§ **Extracted data**

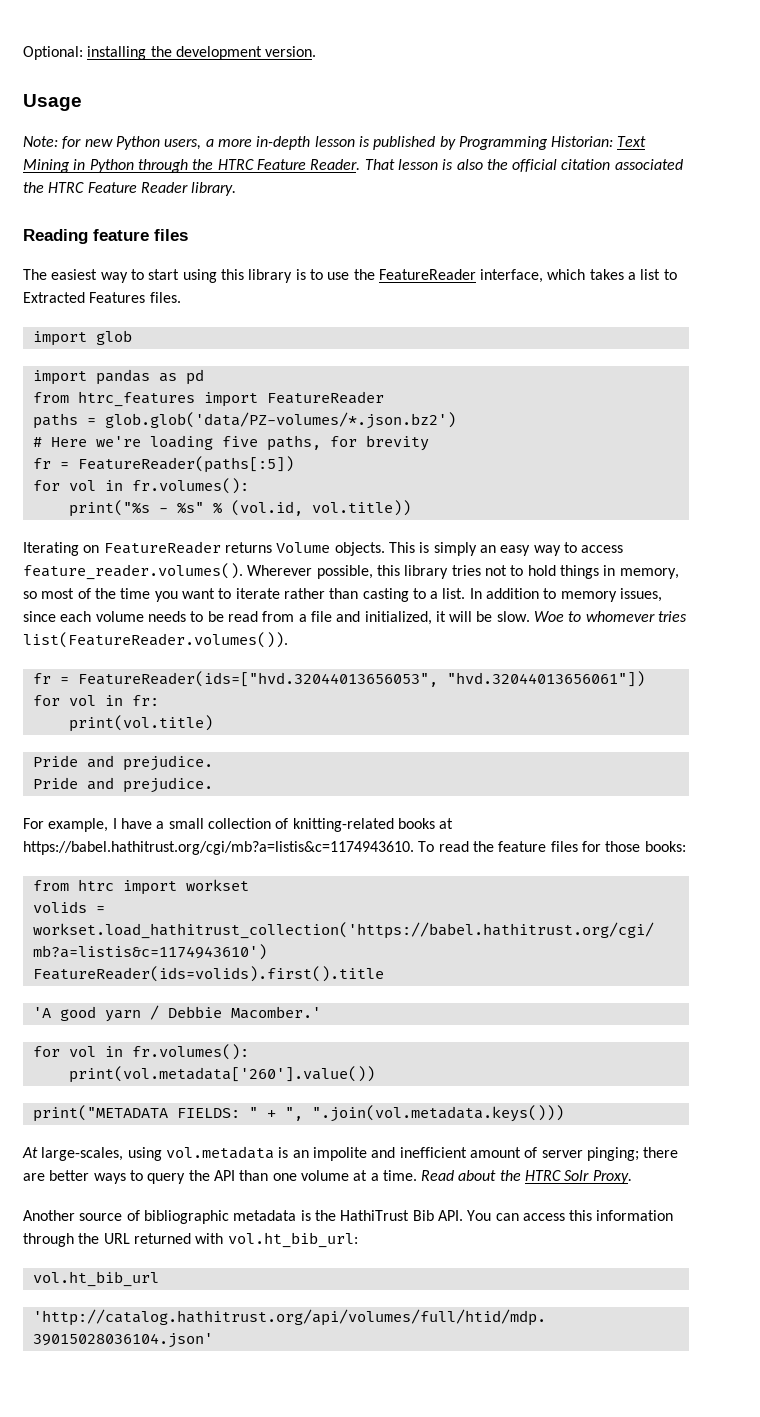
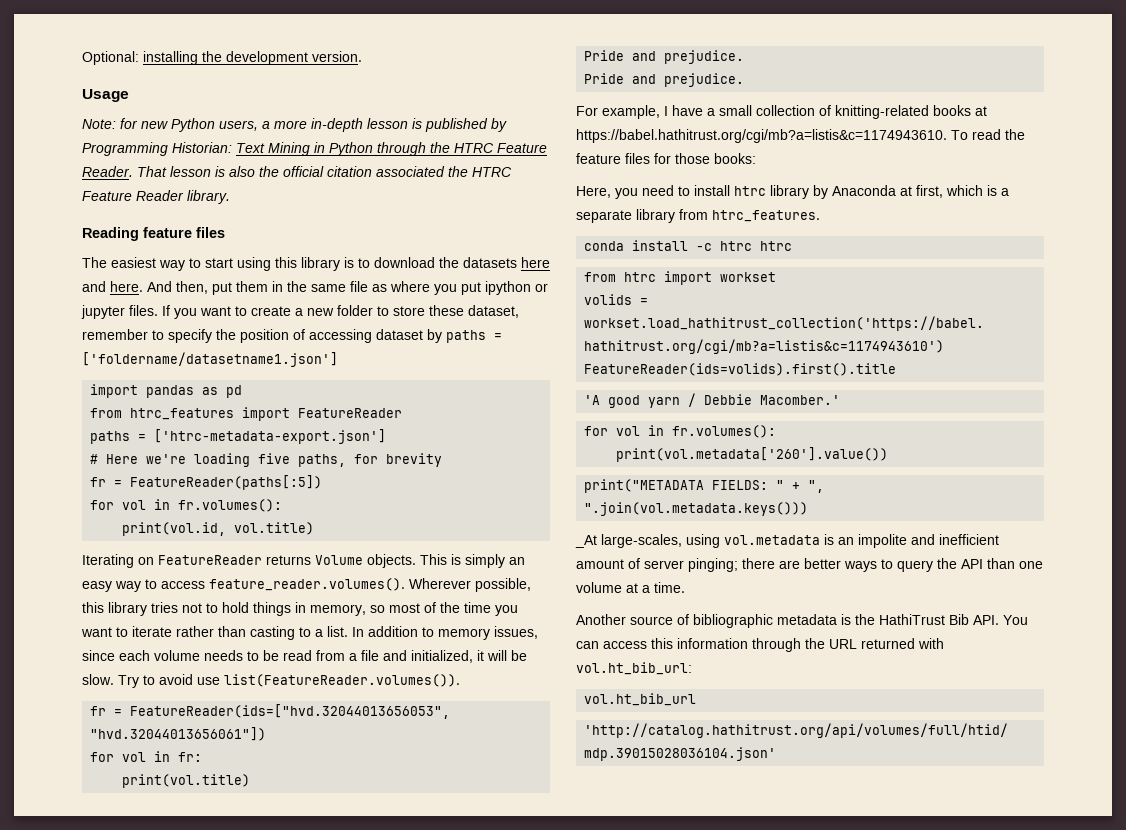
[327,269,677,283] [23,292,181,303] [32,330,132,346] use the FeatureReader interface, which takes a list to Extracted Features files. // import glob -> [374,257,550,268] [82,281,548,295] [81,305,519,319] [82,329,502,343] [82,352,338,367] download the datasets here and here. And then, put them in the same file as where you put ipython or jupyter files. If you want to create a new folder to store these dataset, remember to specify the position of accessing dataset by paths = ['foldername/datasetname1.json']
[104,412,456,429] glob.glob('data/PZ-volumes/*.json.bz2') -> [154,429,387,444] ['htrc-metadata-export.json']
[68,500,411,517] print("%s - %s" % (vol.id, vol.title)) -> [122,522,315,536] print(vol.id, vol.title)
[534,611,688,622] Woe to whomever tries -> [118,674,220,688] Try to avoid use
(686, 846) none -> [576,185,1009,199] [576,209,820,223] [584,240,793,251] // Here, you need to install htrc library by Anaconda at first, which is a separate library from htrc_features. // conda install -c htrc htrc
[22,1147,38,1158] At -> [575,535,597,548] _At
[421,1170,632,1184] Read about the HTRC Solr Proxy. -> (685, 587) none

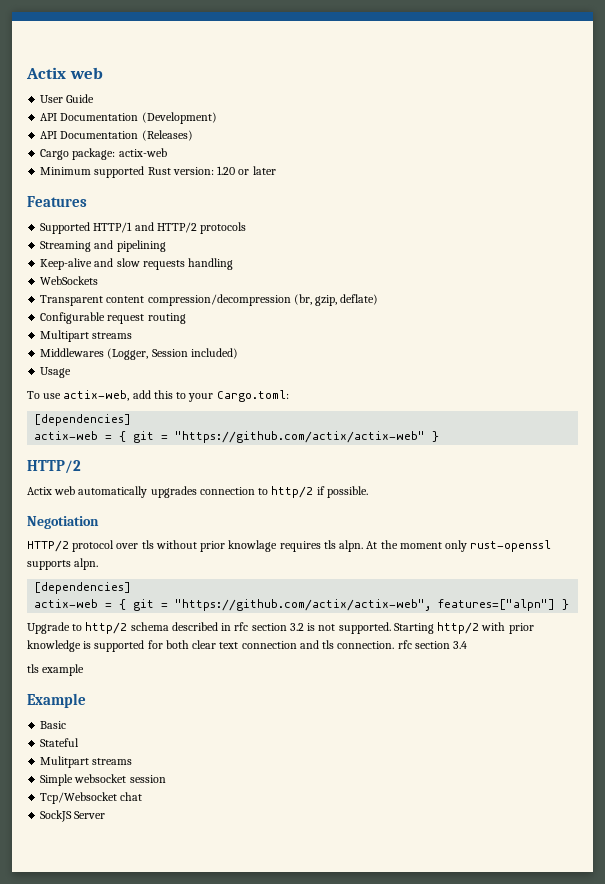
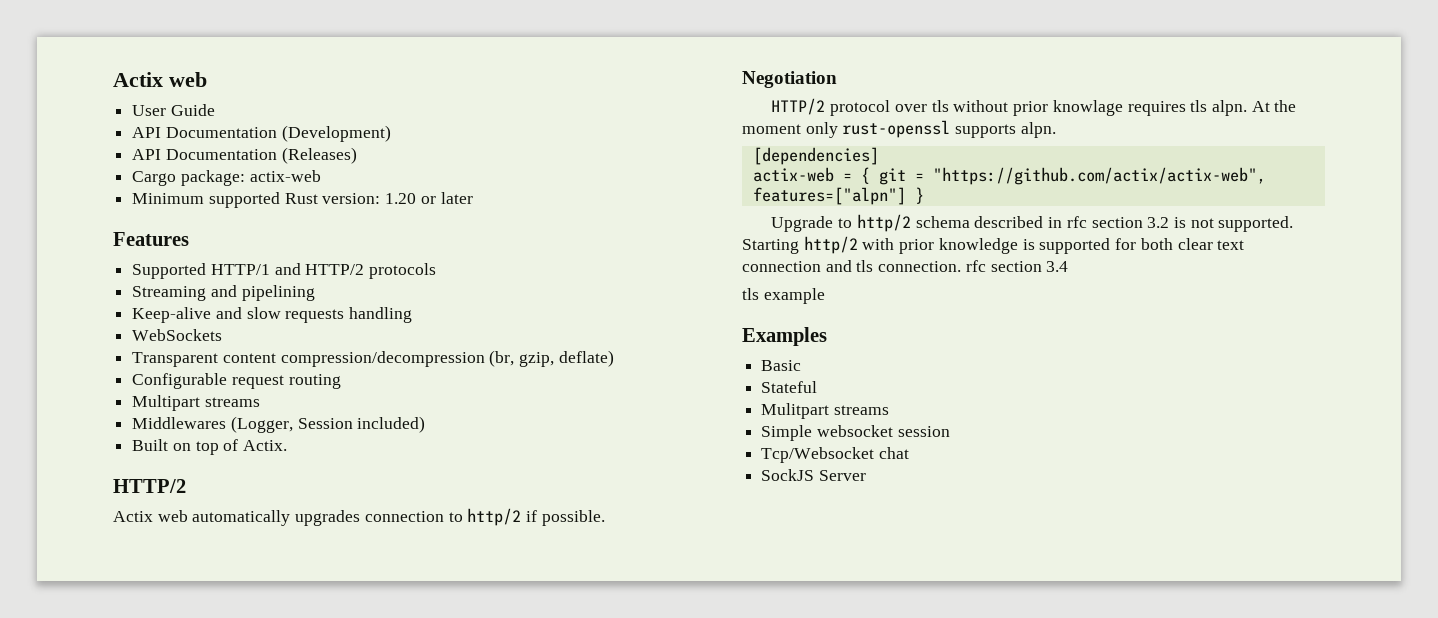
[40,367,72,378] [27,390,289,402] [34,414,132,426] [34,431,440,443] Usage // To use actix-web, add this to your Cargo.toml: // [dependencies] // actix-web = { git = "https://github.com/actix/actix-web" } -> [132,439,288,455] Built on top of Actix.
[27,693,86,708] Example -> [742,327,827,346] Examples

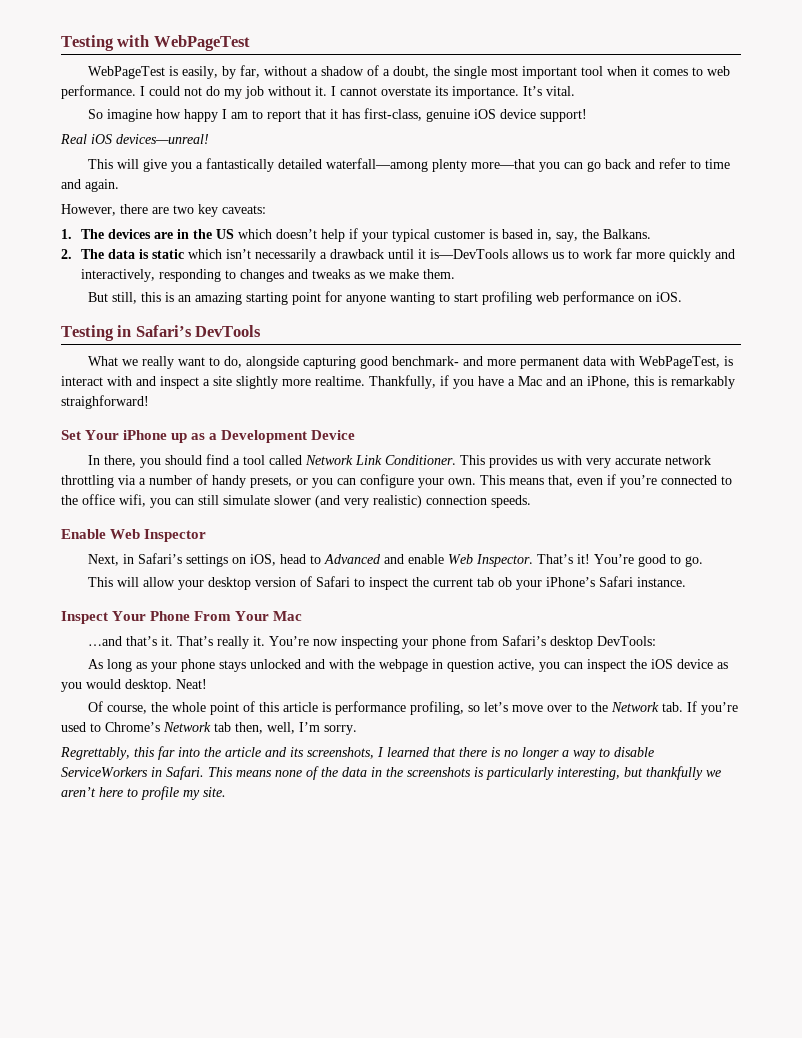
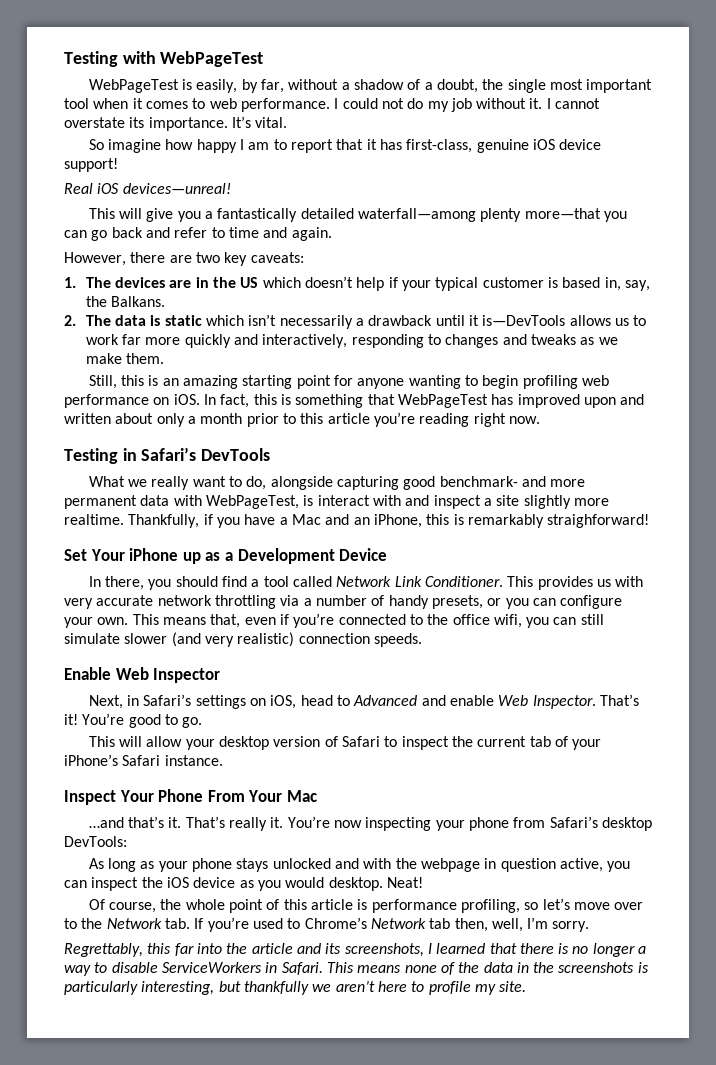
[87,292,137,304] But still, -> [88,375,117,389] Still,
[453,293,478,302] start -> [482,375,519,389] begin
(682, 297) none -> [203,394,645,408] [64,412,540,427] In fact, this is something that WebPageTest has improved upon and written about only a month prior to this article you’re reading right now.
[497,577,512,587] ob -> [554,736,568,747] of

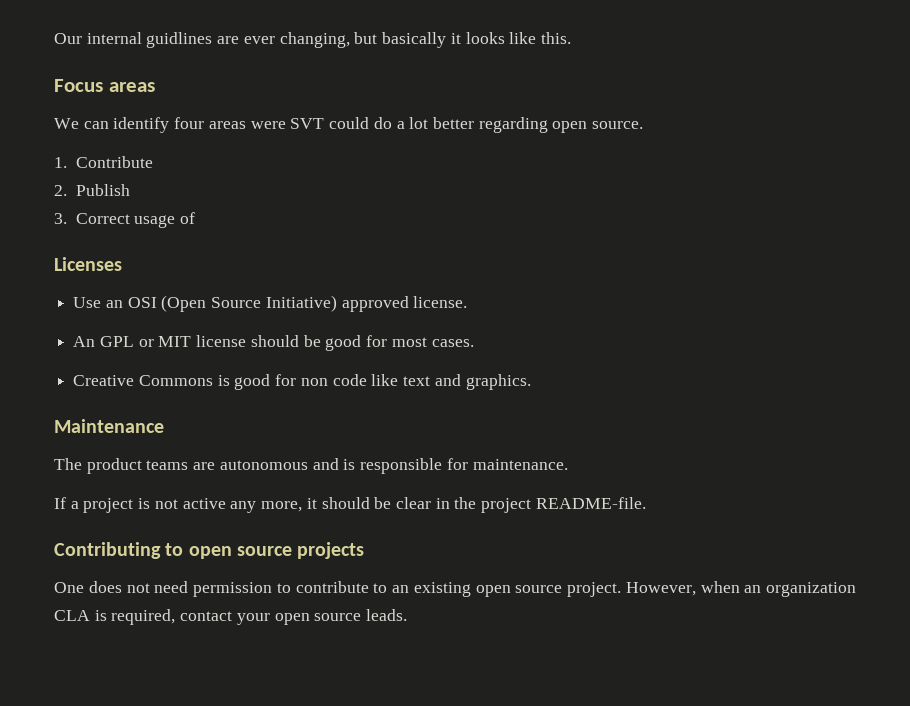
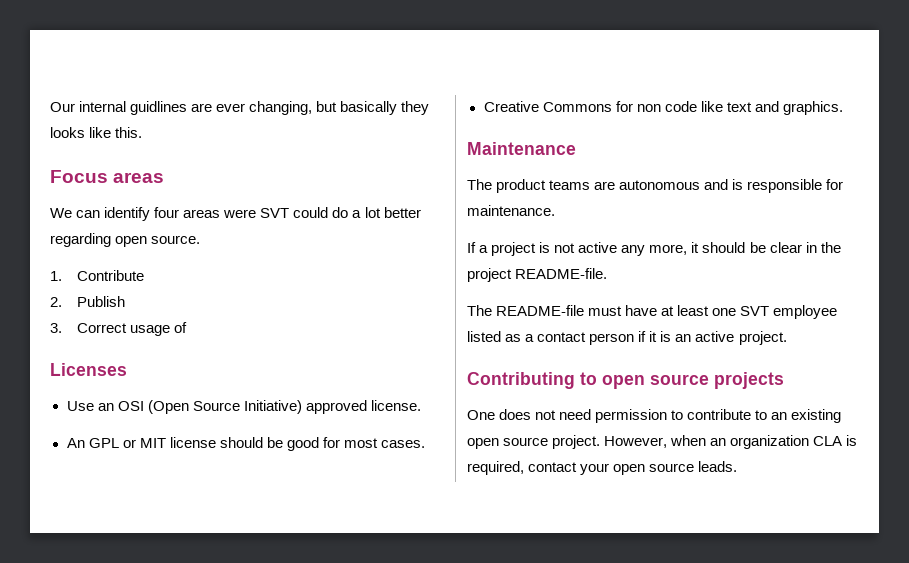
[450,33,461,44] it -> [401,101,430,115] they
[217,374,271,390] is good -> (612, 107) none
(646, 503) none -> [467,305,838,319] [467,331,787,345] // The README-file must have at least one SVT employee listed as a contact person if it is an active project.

§ **Problem to work on**
Without adding anything, say how many lines in the listing above include the string "this".

§ **Result**
2